## [DATASET EXCERPTS]
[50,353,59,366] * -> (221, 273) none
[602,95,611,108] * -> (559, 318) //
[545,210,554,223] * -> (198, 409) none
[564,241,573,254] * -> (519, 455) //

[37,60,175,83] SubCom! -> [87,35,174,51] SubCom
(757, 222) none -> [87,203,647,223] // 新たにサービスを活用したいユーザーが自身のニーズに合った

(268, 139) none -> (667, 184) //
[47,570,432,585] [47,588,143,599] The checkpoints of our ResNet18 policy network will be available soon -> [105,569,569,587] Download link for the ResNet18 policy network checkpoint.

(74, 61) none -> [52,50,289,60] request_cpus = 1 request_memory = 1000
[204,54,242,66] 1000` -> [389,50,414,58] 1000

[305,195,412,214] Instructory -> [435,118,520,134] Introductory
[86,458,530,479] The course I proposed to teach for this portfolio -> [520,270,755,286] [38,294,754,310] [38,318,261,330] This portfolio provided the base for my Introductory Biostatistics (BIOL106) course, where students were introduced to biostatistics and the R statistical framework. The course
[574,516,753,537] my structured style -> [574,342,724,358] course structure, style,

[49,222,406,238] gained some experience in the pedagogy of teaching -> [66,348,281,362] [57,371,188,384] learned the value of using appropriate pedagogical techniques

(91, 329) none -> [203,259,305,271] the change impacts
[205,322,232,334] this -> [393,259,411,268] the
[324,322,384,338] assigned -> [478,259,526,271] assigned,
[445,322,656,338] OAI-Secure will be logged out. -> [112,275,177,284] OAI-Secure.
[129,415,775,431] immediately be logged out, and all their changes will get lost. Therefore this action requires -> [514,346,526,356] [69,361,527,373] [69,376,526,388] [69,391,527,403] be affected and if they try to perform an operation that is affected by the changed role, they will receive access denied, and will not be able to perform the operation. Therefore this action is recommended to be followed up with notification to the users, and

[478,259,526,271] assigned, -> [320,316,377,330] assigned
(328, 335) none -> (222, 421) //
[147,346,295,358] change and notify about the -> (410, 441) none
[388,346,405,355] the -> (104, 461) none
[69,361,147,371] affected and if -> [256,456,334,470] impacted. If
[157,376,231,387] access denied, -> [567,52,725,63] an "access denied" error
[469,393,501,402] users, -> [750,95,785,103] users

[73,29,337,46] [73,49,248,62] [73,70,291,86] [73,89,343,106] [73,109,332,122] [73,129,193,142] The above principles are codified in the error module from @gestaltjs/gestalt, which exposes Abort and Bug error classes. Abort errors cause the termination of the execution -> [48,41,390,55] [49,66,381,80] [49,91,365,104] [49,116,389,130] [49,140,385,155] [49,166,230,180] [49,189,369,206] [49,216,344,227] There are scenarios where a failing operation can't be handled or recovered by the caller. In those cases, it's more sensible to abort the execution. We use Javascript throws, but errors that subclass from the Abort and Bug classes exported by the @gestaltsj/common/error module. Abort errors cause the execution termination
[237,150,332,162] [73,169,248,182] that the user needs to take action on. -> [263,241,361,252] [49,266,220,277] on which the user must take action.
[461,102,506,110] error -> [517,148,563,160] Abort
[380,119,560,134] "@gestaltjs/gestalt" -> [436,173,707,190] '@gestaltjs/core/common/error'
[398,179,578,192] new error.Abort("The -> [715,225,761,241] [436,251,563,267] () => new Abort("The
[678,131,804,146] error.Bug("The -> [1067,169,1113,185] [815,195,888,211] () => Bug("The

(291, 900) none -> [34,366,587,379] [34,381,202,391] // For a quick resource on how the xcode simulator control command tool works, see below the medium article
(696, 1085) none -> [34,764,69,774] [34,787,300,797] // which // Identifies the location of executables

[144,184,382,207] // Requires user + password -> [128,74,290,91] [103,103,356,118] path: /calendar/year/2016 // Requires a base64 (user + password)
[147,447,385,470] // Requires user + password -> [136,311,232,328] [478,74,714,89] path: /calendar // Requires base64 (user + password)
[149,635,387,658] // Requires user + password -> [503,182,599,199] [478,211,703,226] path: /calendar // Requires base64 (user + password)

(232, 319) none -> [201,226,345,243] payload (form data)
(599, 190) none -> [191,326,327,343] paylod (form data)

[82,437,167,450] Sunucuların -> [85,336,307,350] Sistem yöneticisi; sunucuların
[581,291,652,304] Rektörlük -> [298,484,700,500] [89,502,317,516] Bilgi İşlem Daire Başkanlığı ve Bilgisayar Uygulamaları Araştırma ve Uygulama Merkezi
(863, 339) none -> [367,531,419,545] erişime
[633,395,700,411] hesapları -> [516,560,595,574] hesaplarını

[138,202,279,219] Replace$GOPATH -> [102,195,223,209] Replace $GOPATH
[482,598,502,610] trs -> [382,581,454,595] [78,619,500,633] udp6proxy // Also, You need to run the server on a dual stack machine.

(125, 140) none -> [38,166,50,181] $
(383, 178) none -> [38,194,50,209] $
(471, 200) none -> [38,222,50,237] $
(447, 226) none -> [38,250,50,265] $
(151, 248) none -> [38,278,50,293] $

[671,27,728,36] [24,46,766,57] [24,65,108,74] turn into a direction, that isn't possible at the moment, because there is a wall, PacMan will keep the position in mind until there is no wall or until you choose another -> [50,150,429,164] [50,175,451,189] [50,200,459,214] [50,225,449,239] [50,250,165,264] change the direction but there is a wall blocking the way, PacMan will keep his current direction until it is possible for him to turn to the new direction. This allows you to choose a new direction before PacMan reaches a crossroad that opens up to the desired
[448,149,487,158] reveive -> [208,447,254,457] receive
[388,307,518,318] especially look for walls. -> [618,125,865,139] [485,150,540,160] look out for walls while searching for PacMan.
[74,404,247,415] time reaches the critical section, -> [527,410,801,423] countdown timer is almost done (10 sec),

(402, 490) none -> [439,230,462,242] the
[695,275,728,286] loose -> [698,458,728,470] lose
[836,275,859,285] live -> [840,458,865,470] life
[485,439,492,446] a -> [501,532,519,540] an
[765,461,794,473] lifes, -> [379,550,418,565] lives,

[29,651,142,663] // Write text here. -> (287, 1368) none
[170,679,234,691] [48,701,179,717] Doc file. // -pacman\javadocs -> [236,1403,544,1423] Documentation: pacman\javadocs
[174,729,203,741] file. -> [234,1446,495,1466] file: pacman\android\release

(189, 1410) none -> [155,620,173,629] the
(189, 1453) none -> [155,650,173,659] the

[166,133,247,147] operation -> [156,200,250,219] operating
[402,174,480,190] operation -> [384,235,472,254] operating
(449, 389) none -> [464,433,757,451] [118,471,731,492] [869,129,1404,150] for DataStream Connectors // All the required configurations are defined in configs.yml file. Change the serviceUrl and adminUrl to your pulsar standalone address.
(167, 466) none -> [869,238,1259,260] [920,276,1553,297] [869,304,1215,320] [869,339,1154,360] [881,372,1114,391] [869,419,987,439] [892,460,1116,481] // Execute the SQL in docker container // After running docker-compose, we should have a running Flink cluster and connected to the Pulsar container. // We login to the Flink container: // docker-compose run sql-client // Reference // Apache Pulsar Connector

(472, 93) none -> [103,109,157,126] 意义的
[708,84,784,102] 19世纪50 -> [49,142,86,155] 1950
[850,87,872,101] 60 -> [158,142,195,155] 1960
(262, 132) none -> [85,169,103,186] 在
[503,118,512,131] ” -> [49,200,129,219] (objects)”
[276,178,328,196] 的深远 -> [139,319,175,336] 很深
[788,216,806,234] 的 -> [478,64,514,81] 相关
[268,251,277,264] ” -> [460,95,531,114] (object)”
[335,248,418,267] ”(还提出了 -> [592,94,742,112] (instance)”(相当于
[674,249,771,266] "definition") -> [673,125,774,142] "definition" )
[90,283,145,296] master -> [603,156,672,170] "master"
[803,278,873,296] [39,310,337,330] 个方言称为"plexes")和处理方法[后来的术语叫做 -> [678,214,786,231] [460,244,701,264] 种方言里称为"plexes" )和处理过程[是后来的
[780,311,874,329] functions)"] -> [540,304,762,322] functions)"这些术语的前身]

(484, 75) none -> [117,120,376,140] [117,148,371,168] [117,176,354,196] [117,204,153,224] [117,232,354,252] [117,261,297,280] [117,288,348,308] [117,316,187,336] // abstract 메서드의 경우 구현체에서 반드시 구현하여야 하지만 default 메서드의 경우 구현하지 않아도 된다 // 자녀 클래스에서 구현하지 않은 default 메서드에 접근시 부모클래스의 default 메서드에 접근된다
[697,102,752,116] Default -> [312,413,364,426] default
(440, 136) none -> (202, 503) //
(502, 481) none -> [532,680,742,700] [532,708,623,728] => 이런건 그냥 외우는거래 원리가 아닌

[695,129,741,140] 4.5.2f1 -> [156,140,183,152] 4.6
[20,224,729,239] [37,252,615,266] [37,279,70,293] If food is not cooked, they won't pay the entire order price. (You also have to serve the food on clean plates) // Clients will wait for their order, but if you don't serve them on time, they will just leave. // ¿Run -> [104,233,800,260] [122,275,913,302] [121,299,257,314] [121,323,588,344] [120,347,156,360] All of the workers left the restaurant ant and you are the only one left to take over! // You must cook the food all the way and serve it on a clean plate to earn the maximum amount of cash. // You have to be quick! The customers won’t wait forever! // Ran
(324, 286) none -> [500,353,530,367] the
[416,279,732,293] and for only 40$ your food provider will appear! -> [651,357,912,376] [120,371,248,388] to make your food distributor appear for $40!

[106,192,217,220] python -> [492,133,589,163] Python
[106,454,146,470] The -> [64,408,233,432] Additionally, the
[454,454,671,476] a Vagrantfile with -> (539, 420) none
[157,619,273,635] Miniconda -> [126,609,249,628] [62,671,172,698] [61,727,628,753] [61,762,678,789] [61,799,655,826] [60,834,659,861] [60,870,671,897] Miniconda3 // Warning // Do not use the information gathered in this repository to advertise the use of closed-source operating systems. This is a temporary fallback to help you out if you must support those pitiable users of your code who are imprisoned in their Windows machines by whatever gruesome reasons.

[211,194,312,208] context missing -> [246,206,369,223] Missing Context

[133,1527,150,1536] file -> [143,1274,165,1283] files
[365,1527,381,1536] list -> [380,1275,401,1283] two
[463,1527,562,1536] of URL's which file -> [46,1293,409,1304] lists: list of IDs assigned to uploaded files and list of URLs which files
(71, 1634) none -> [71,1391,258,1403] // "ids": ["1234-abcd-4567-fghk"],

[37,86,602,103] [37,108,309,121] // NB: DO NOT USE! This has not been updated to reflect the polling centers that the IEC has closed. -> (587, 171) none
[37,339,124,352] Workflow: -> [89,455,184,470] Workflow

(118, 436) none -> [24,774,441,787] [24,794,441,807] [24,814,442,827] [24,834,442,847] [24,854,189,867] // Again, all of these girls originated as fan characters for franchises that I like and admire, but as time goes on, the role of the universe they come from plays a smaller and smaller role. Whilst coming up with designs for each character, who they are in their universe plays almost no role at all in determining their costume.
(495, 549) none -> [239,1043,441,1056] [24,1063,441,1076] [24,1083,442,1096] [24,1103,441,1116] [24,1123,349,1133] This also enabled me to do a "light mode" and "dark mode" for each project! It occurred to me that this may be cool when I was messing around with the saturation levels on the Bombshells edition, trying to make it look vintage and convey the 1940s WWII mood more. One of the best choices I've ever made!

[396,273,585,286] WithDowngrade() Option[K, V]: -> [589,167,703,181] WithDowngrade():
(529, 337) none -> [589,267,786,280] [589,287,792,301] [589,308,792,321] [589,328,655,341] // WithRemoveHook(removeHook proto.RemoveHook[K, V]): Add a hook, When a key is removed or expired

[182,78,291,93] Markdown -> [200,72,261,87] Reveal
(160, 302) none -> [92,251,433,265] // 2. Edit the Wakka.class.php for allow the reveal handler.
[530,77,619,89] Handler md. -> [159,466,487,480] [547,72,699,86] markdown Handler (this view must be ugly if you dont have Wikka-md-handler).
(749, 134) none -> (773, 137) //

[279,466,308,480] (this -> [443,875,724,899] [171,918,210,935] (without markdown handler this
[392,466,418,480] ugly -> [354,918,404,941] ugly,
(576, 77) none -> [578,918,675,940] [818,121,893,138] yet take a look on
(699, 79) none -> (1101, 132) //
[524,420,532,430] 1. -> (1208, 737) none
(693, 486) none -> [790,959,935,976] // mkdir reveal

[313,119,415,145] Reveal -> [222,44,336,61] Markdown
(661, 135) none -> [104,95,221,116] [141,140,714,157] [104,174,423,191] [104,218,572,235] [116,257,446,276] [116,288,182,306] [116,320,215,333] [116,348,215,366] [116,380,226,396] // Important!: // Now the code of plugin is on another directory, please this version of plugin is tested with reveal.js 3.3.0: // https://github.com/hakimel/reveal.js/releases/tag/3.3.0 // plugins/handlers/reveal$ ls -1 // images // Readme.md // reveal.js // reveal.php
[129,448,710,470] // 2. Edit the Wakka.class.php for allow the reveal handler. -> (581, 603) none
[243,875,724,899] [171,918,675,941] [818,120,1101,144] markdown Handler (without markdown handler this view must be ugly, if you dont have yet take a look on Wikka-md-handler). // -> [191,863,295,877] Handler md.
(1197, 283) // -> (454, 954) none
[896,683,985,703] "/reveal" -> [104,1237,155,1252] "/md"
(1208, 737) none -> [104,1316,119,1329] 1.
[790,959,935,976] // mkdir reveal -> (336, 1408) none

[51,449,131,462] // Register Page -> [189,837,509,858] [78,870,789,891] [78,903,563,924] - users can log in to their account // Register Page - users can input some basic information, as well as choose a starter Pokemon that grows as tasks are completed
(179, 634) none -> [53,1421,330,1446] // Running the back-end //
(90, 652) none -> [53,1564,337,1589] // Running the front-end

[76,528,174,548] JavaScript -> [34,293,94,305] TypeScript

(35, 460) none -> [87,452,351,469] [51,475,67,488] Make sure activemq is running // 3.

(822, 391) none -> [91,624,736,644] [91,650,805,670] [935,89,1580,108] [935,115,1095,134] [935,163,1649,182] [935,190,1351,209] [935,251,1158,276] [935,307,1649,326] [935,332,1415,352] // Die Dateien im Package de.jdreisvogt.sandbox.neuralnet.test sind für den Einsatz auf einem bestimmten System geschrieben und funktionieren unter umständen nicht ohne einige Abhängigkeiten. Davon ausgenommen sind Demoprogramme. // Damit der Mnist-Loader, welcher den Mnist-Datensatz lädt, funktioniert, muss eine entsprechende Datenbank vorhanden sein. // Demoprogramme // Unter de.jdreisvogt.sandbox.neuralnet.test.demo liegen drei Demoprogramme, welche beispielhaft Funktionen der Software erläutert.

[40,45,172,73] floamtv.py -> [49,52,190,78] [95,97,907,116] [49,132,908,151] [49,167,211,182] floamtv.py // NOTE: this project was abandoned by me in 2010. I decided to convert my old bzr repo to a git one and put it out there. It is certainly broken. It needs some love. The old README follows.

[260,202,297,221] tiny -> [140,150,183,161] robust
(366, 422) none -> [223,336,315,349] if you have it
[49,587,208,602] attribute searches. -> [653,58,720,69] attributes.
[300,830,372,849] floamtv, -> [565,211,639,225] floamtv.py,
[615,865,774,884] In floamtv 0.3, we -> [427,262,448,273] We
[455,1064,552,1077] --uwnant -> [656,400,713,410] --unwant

## [THE TASK]
Nothing but the lines above from the one containing "[182,78,291,93] Markdown ->" through the one containing "(693, 486) none" should appear in the answer, each repeated exactly.

## [RESULT]
[182,78,291,93] Markdown -> [200,72,261,87] Reveal
(160, 302) none -> [92,251,433,265] // 2. Edit the Wakka.class.php for allow the reveal handler.
[530,77,619,89] Handler md. -> [159,466,487,480] [547,72,699,86] markdown Handler (this view must be ugly if you dont have Wikka-md-handler).
(749, 134) none -> (773, 137) //

[279,466,308,480] (this -> [443,875,724,899] [171,918,210,935] (without markdown handler this
[392,466,418,480] ugly -> [354,918,404,941] ugly,
(576, 77) none -> [578,918,675,940] [818,121,893,138] yet take a look on
(699, 79) none -> (1101, 132) //
[524,420,532,430] 1. -> (1208, 737) none
(693, 486) none -> [790,959,935,976] // mkdir reveal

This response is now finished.